National pharmacare discussion paper released

On June 20, 2018, the Advisory Council on the Implementation of National Pharmacare (the “Advisory Council”) released a discussion paper on options for a national pharmacare model. The Advisory Council is seeking input from Canadians to be used in preparing a report for the Minister of Finance and Minister of Health in 2019.

The 2018 federal budget announced the creation of the Advisory Council and appointed Dr. Eric Hoskins as chair. Dr. Hoskins is the former Ontario provincial Minister of Health and Long Term Care and was involved in the creation of that province’s OHIP+ program covering all individuals up to the age of 25.

Pharmacare is defined as a system of health insurance that provides people with access to necessary prescription drugs. Only prescription drugs administered in hospital are part of basic medicare coverage. Accordingly, there are gaps in coverage or high costs for many Canadians, particularly the self-employed, part-time employees and those with low incomes. It is also argued that a national pharmacare program would provide cost savings through lower prescription drug prices.

The report discusses three main issues for which public input is requested, summarized below.

Who will be covered and under what circumstances?

There are several potential models for a national pharmacare program:

  • Comprehensive universal coverage for all individuals, including those covered by private drug plans today;
  • Providing a basic safety net so that individuals do not need to go into debt or sell their house to cover the cost of drugs. Public coverage would be provided for drug costs above a certain threshold, such as 3% of household income; or
  • Leaving the existing structure of public and private drug plans intact, but putting more rules and public funding in place to close the gaps. This could involve requiring employers above a certain size to provide coverage to employees, or requiring all Canadians to obtain private or public coverage.

Deciding what drugs get covered

Public and private plans currently each have their own lists of drugs that are eligible for coverage. The decision to cover a drug is based on a wide range of factors include the objective of the plan, needs of the plan members, drug efficacy and cost relative to other treatment options.

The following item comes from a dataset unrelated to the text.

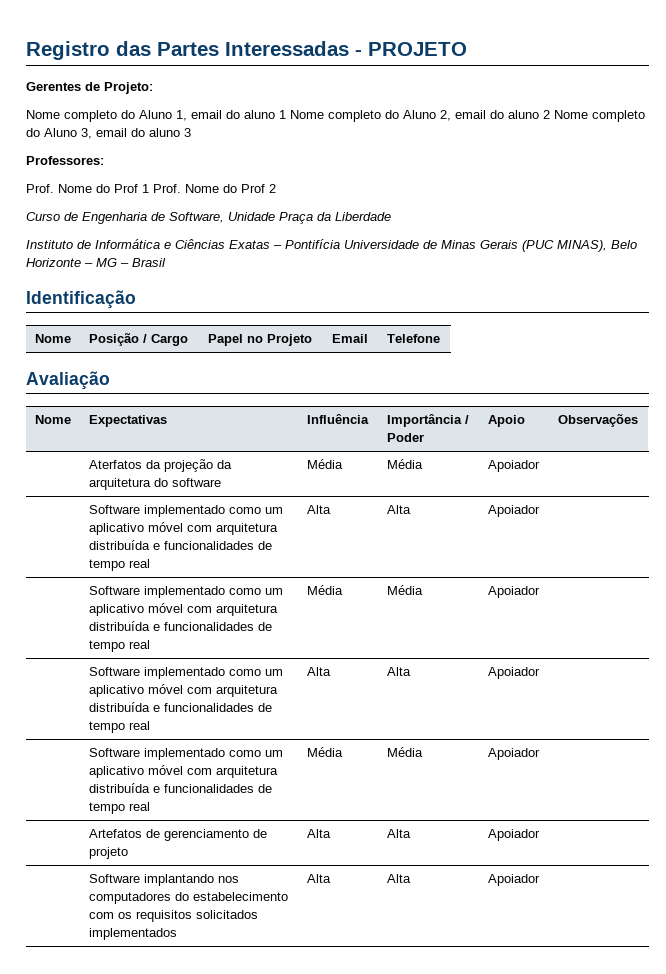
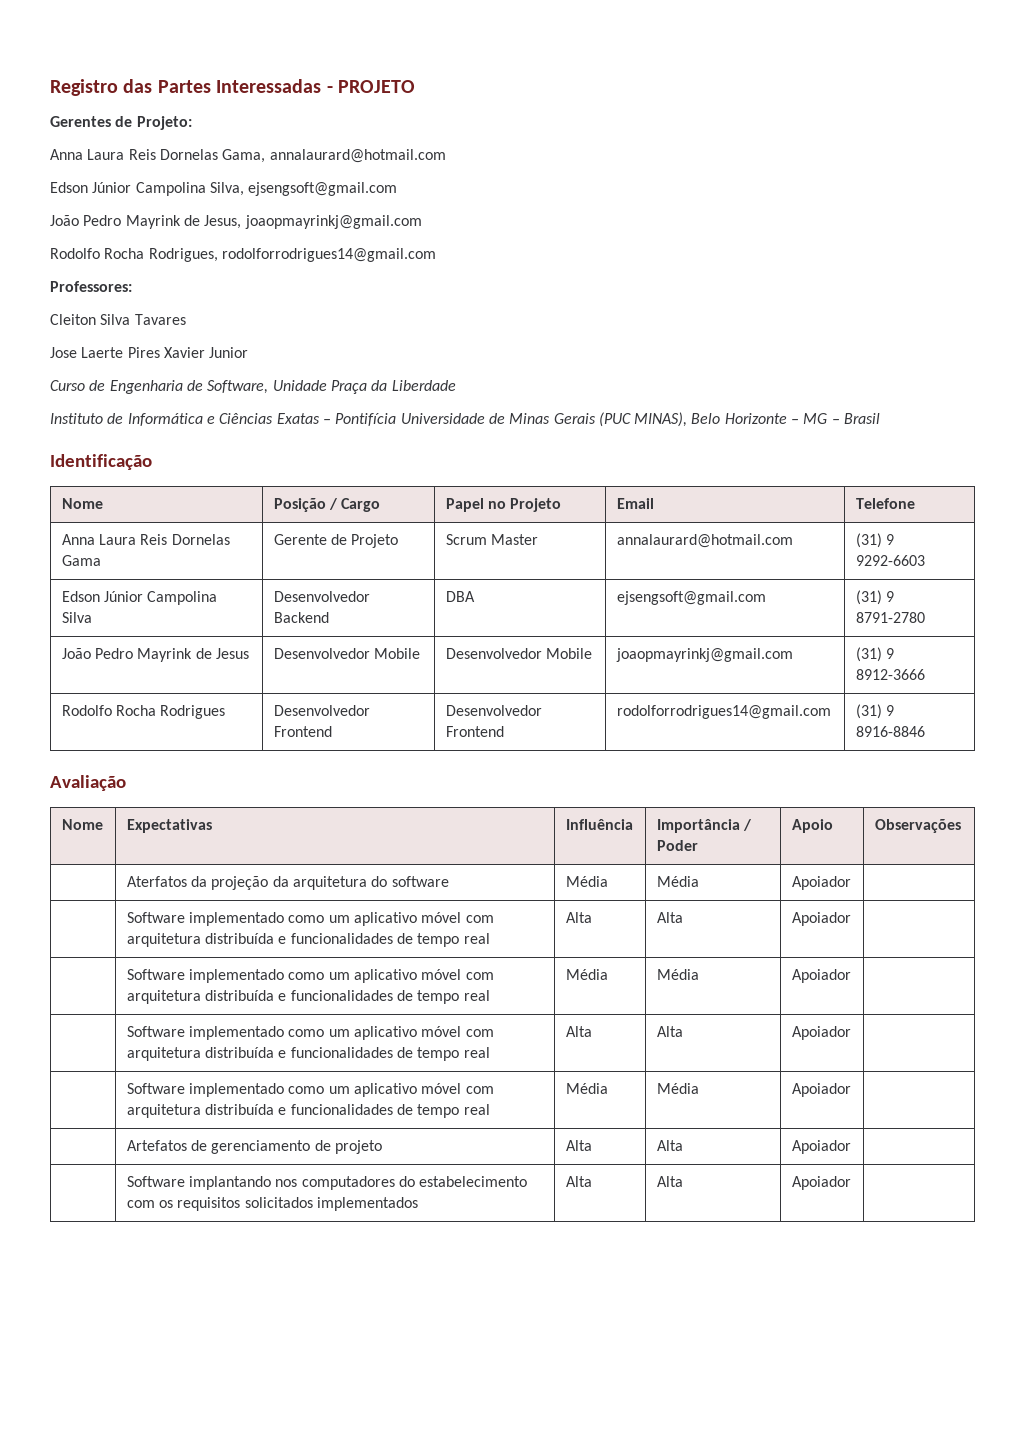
[26,110,645,122] [26,128,191,139] [26,156,104,165] [26,184,276,193] Nome completo do Aluno 1, email do aluno 1 Nome completo do Aluno 2, email do aluno 2 Nome completo do Aluno 3, email do aluno 3 // Professores: // Prof. Nome do Prof 1 Prof. Nome do Prof 2 -> [50,149,446,163] [50,182,398,196] [50,215,422,229] [50,248,436,262] [50,281,132,292] [50,314,186,325] [50,347,249,358] Anna Laura Reis Dornelas Gama, annalaurard@hotmail.com // Edson Júnior Campolina Silva, ejsengsoft@gmail.com // João Pedro Mayrink de Jesus, joaopmayrinkj@gmail.com // Rodolfo Rocha Rodrigues, rodolforrodrigues14@gmail.com // Professores: // Cleiton Silva Tavares // Jose Laerte Pires Xavier Junior
(440, 338) none -> [61,534,230,545] [61,555,101,566] [273,534,399,548] [445,534,539,545] [616,534,793,548] [855,533,895,548] [855,555,925,566] [61,591,218,605] [61,612,92,623] [273,591,370,602] [273,612,329,623] [445,591,475,602] [616,591,766,605] [855,590,895,605] [855,612,925,623] [61,648,249,662] [273,648,421,659] [445,648,593,659] [615,648,793,662] [855,647,895,662] [855,669,925,680] [61,705,226,719] [273,705,370,716] [273,726,332,737] [445,705,542,716] [445,726,504,737] [616,705,831,719] [855,704,895,719] [855,726,925,737] // Anna Laura Reis Dornelas Gama | Gerente de Projeto | Scrum Master | annalaurard@hotmail.com | (31) 9 9292-6603 // Edson Júnior Campolina Silva | Desenvolvedor Backend | DBA | ejsengsoft@gmail.com | (31) 9 8791-2780 // João Pedro Mayrink de Jesus | Desenvolvedor Mobile | Desenvolvedor Mobile | joaopmayrinkj@gmail.com | (31) 9 8912-3666 // Rodolfo Rocha Rodrigues | Desenvolvedor Frontend | Desenvolvedor Frontend | rodolforrodrigues14@gmail.com | (31) 9 8916-8846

Options for a national pharmacare program would include the following:

  • Covering essential medicines only, with private and public top-ups for additional medicines. Essential medicines are defined by the World Health Organization as a few hundred drugs that meet the priority health care needs of the population. This approach would not cover the full complement of drugs normally used in the health care system, or newer, high cost drugs;
  • Covering the most frequently prescribed drugs across a broad range of common medical conditions, with public and private top ups available. This approach would also not address higher cost prescription drugs; or
  • Provide a comprehensive approach to cover a large list of drugs equivalent to some of the more generous provincial formularies, but not an open formulary where all drugs for sale are included.

Figuring out who pays

The discussion paper suggests that Canadians could receive better value for money, but a national pharmacare model would shift significant costs from individuals and employers to governments. In addition to government funding, a national pharmacare model could require contributions from individual patients, for example through deductibles, co-payments or annual premiums. It could also require employers to contribute, either through contributions to a private plan or to a public plan.


Comment

At this time, there is no clarity as to the details of a future pharmacare program nor an expected timeline. While there is significant public interest in the idea of pharmacare, it is difficult to assess the ability of various governments to find and implement a manageable program.

The complexity of creating a national pharmacare model cannot be understated. Challenges include finding a sufficient, equitable and sustainable funding model, the potential shift of costs from the private to public sector, cooperation between the federal and provincial governments, managing the interests of a wide range of stakeholders and the difficulty of administering such a large plan.

As the cost of extended health care and prescription drugs in particular have risen significantly over the last number of years, plan sponsors have had to wrestle with managing costs and make difficult decisions about the coverage they provide. Assuming pharmacare does not end up covering all drugs for all Canadians, private plans could continue to exist in something similar to their current form, or be modified to address shortcomings or gaps in a public program. Employers may also be required to contribute to a public program. However, it is possible that a national pharmacare program could reduce costs compared to what private plans have borne in recent years.